Hawley reportedly said, “Meta’s conduct is not an exception, it’s the rule in the AI space: do whatever you want and count on lawyers and lobbyists to fix it later. They care about power and money.” He argued that AI companies’ claims that the U.S. must ease tech regulation to stay ahead of China “fell flat,” adding, “When they say, ‘we can’t let China beat us,’ what they’re really saying is, ‘give us truckloads of cash and let us steal everything from you and make billions on it.’”
The hearing featured testimony from five witnesses, including three professors, an attorney representing authors in the Meta case, and bestselling author David Baldacci. Professor Bhamati Viswanathan of New England Law School reportedly stated, “If you and I stole books from the library or a bookstore and said, ‘I need to train, I need to learn, I need to develop my mind,’ we wouldn’t argue that’s fair use—we’d say, ‘you can’t steal the materials even for a good cause.’” But AI companies are “going beyond that by going to pirate websites and stealing materials that have already been stolen—it’s a crime compounding a crime,” she said.

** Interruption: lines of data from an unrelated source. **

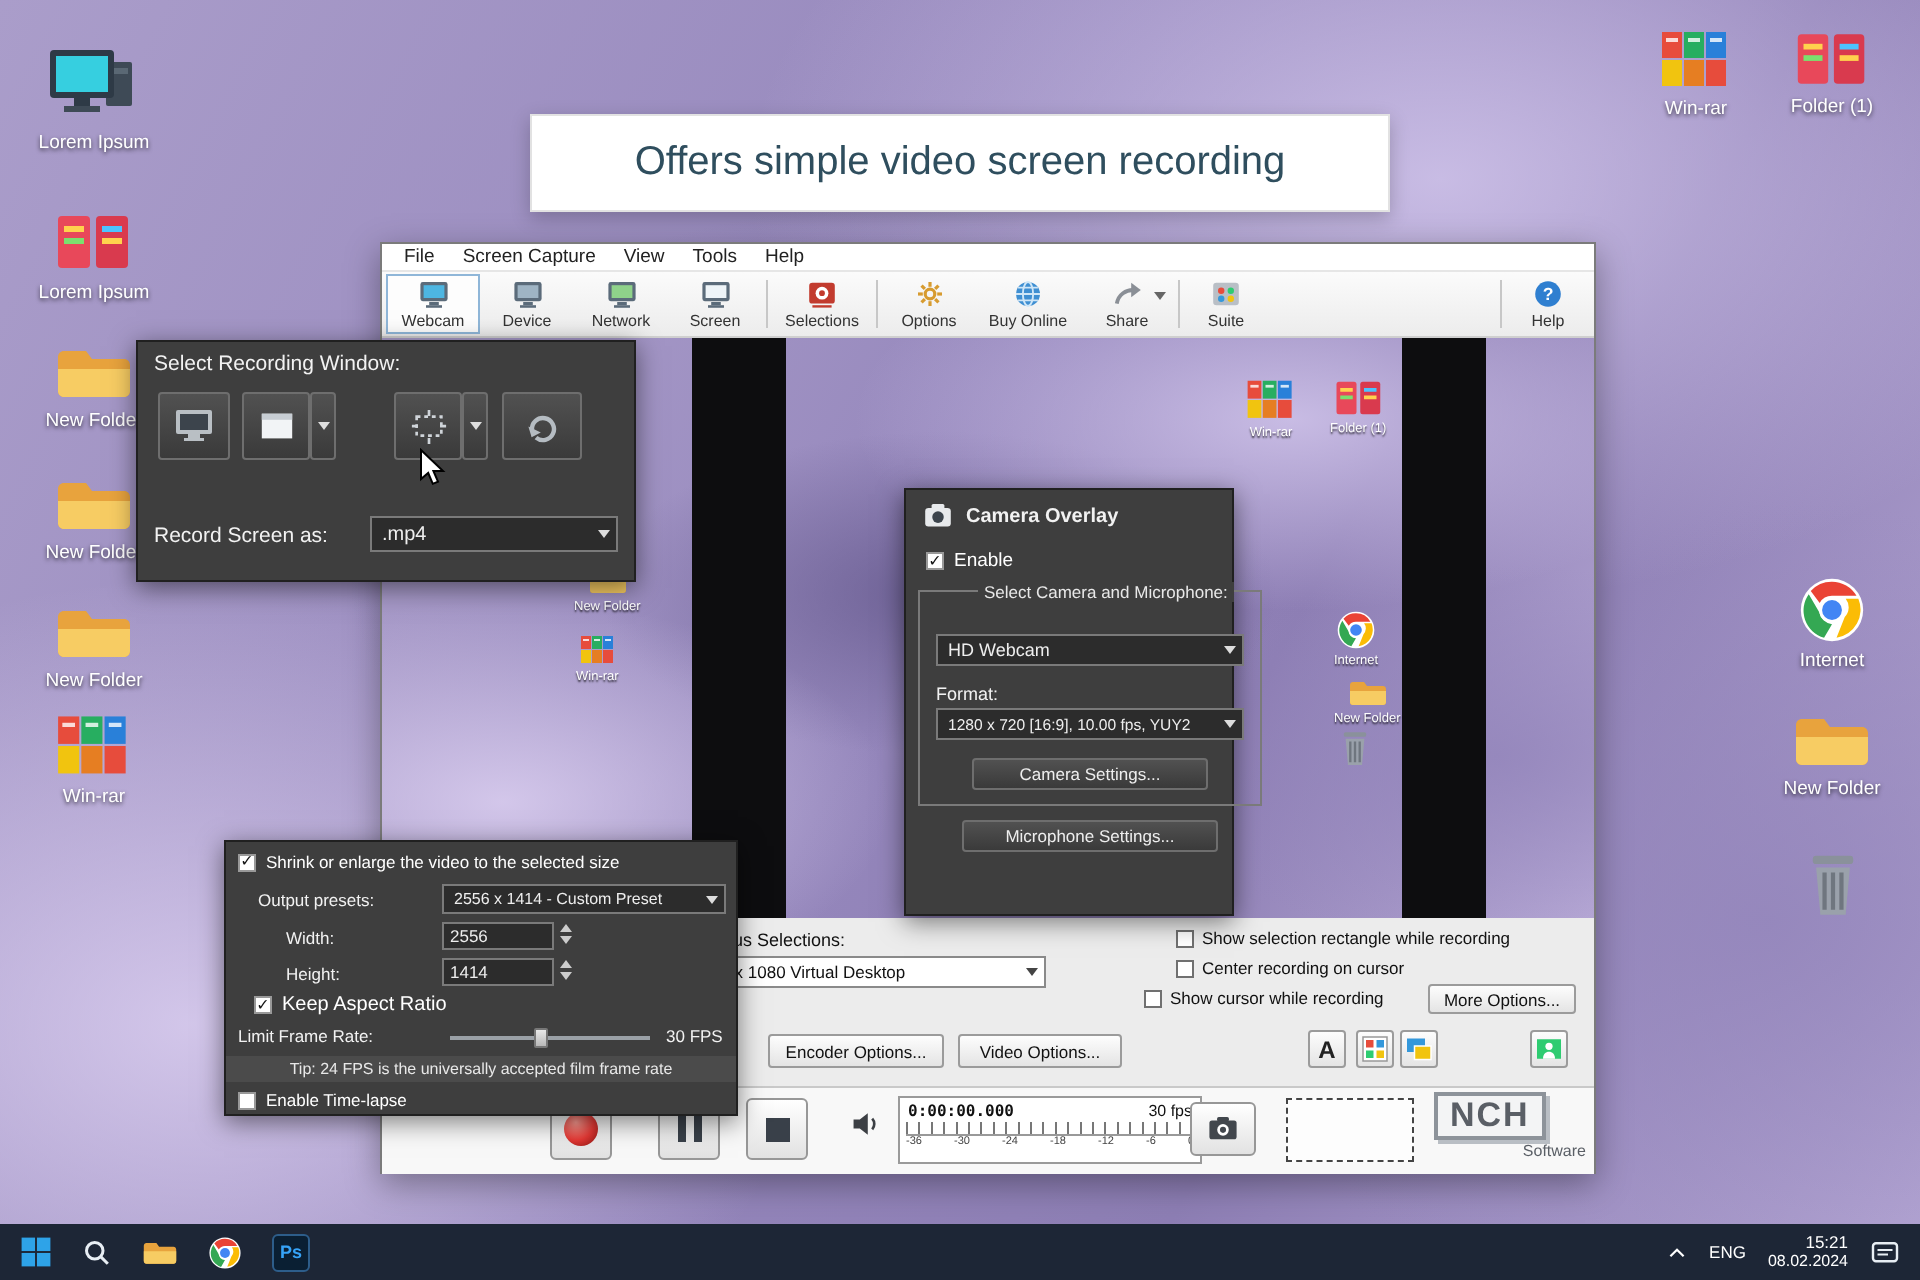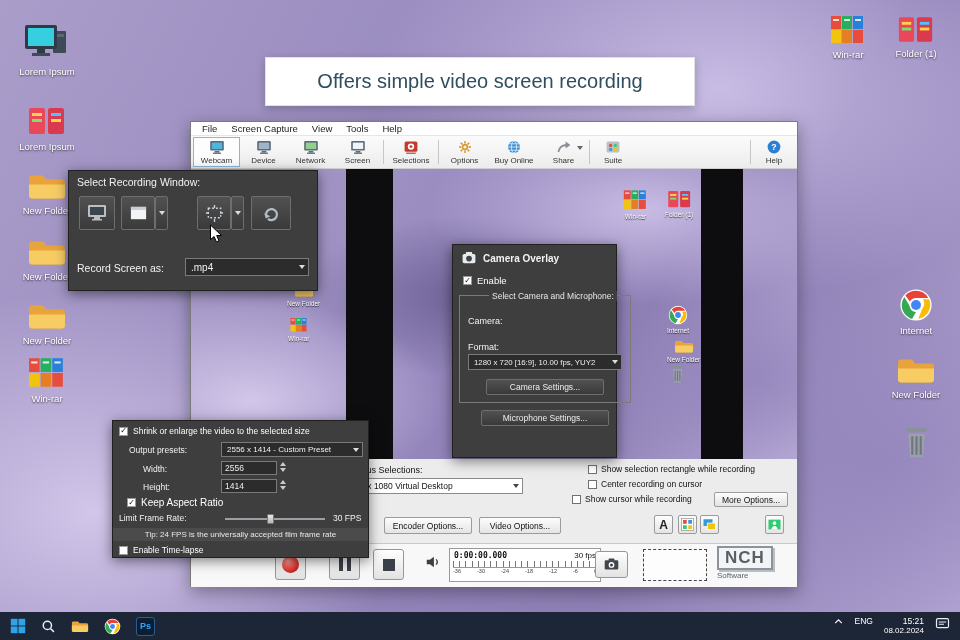"HD Webcam" div.ddd { html: none -> <div> <span>HD Webcam</span> <i></i> </div> }
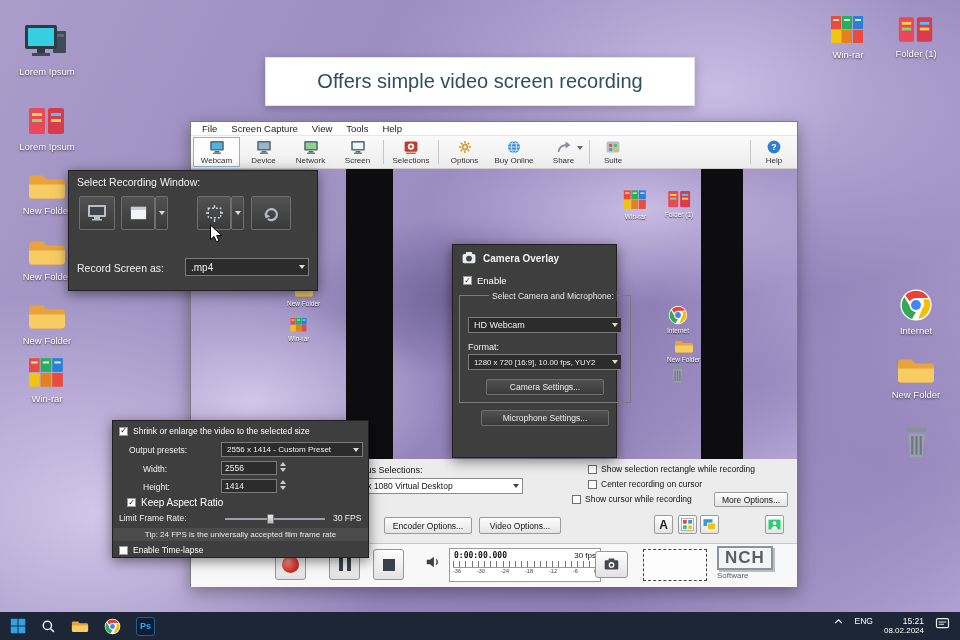"Software" .nch-sub { text-align: left -> right }
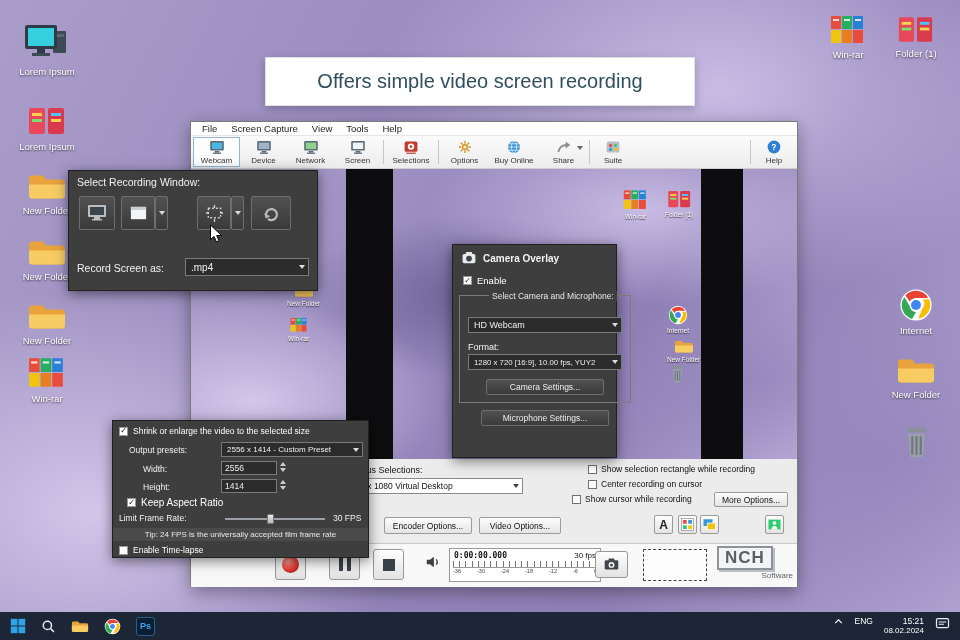"ENG" .tk-right { align-items: flex-start -> center }
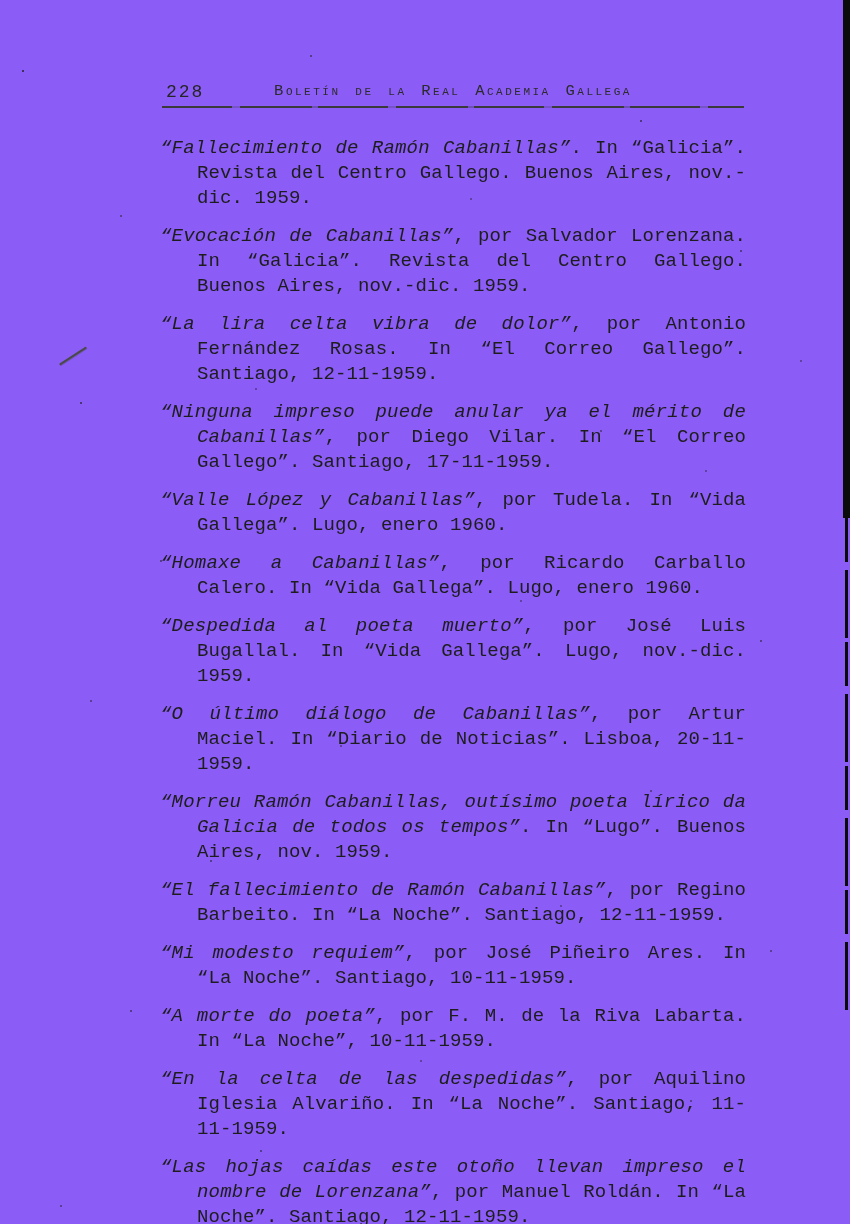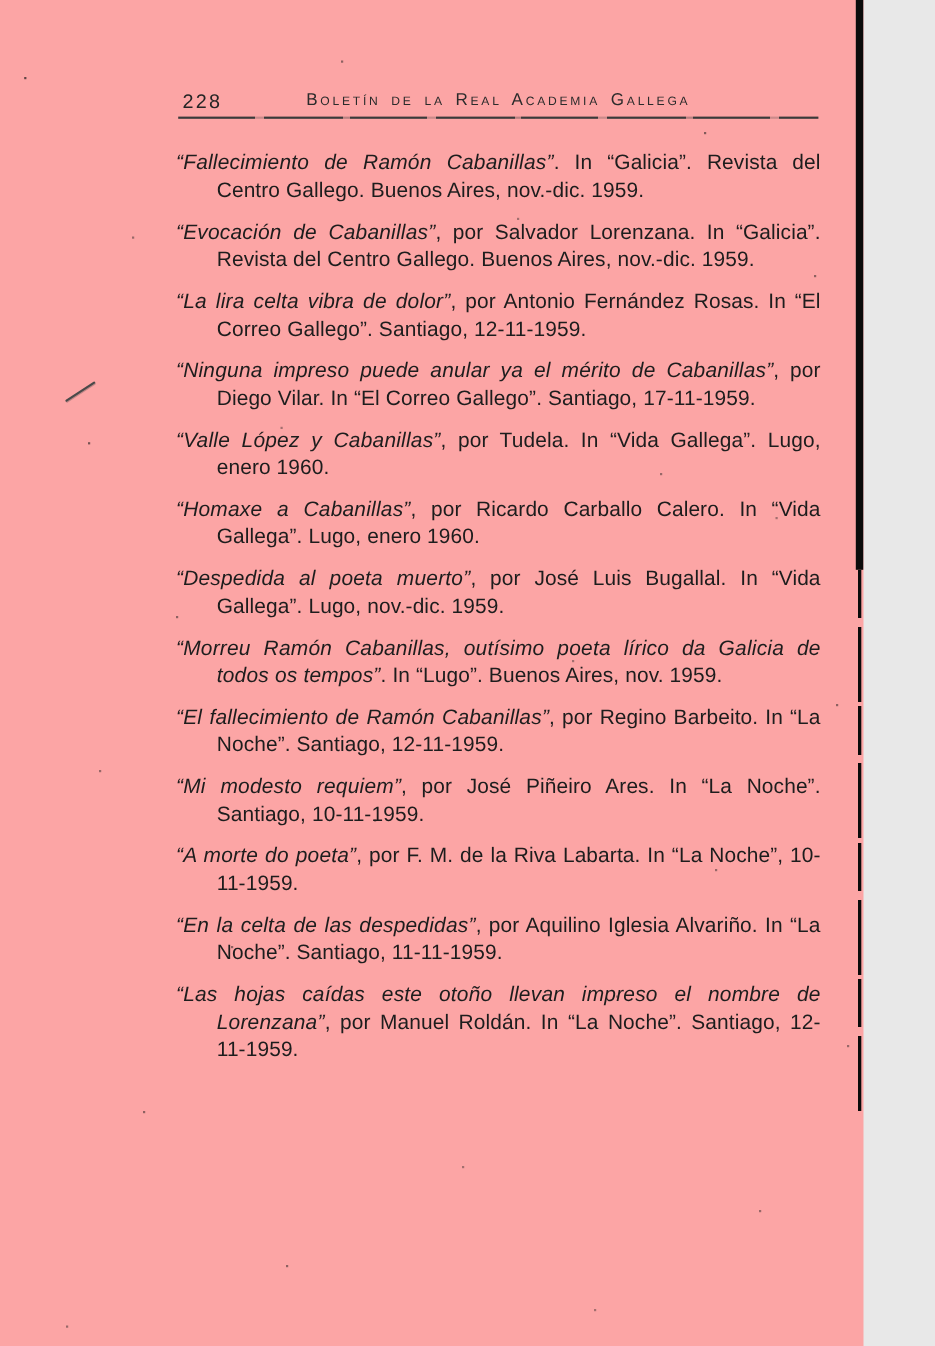"228" .page { background: #fca5a5 -> #8b5cf6; font-family: Liberation Sans, sans-serif -> Liberation Mono, monospace; width: 785px -> 850px }
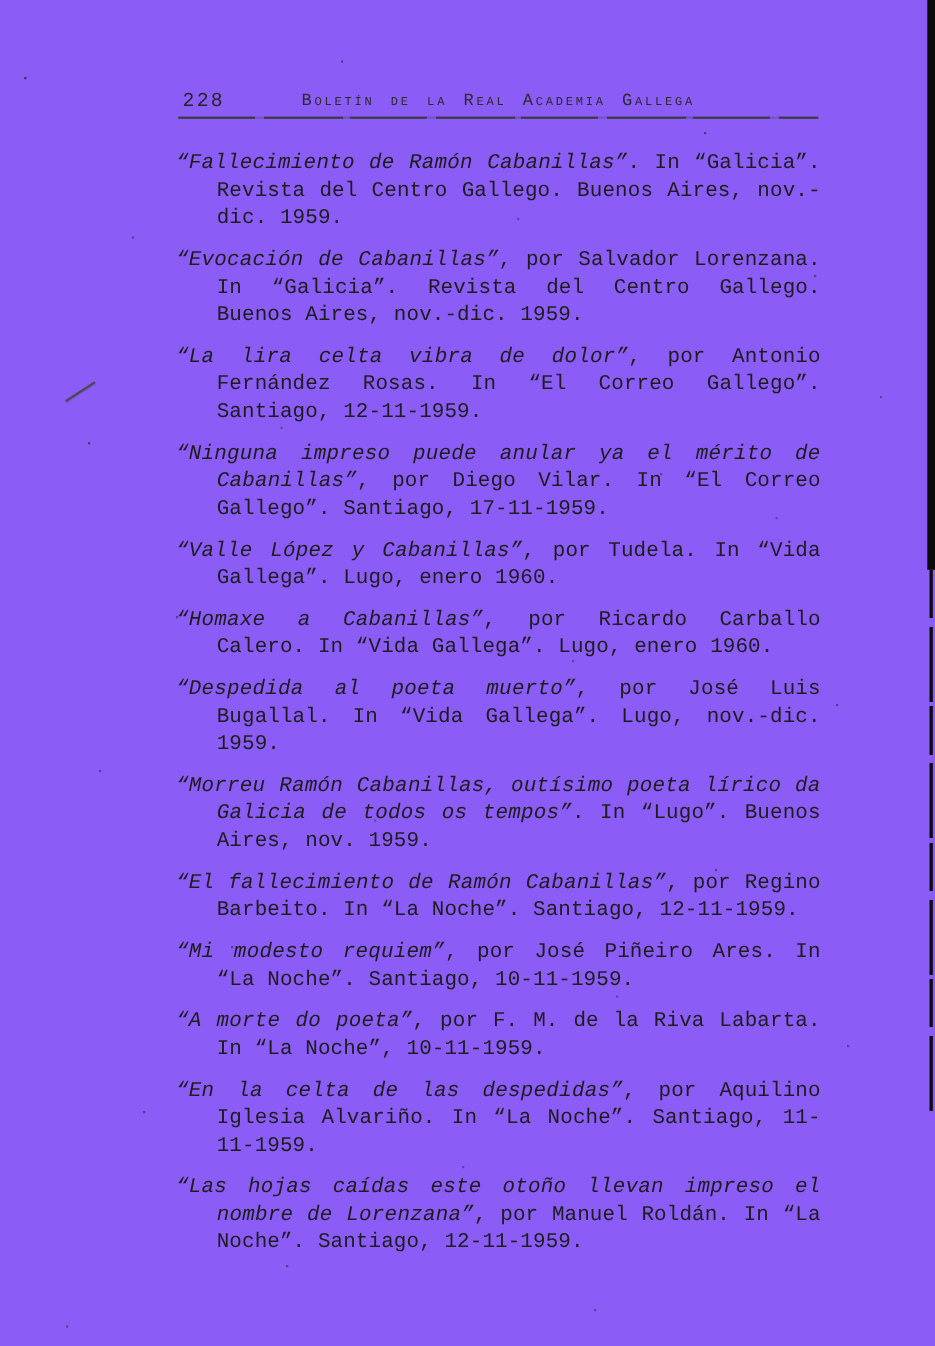"“O último diálogo de Cabanillas”," p.entry { html: none -> <p><i>“O último diálogo de Cabanillas”</i><span>, por Artur Maciel. In “Diario de Noticias”. Lisboa, 20-11-1959.</span></p> }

Baldacci testified that when his son asked ChatGPT to write a plot that read like a David Baldacci novel, “in about five seconds, three pages came up that had elements of pretty much every book I’d ever written, including plot lines, twists, character names, narrative, the works—that’s when I found out the AI community had taken most of my novels without permission and fed them into their machine learning system.”
In contrast, Professor Edward Lee of Santa Clara University School of Law defended the use of copyrighted works to train AI, arguing it aligns with the national priority of maintaining an advantage over China.
Hawley concluded, “If the answer is that the biggest corporation in the world worth trillions of dollars can come take an individual author’s work like Mr. Baldacci’s, lie about it, hide it, profit off it, and there’s nothing our law does about that, then we need to change the law. We’ve got to do something about this.”